- **The data**:
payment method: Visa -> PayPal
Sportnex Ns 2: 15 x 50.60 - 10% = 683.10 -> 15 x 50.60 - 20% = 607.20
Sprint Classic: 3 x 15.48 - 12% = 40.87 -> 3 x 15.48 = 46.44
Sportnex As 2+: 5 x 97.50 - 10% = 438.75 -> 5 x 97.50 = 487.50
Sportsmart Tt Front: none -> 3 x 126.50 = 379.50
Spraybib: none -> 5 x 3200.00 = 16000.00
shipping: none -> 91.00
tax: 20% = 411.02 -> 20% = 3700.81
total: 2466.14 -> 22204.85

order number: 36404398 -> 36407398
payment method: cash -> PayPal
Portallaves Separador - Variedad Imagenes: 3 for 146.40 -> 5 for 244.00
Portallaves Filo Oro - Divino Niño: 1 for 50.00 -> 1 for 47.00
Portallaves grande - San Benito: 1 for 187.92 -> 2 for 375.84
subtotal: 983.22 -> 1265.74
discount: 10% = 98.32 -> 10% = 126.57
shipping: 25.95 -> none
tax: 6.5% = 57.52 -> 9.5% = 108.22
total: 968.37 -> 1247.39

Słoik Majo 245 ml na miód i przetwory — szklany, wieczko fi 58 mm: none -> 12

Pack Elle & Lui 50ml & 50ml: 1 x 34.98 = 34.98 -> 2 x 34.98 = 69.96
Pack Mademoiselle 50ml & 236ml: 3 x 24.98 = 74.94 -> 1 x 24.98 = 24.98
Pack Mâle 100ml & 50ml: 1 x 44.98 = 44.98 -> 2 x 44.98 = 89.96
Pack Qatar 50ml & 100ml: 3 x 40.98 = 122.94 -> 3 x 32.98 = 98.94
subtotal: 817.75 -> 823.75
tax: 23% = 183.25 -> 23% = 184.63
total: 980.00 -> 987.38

- **Description of the task**: Scan the records above and report every line with the string "Sportnex".

- **Result for this exercise**:
Sportnex Ns 2: 15 x 50.60 - 10% = 683.10 -> 15 x 50.60 - 20% = 607.20
Sportnex As 2+: 5 x 97.50 - 10% = 438.75 -> 5 x 97.50 = 487.50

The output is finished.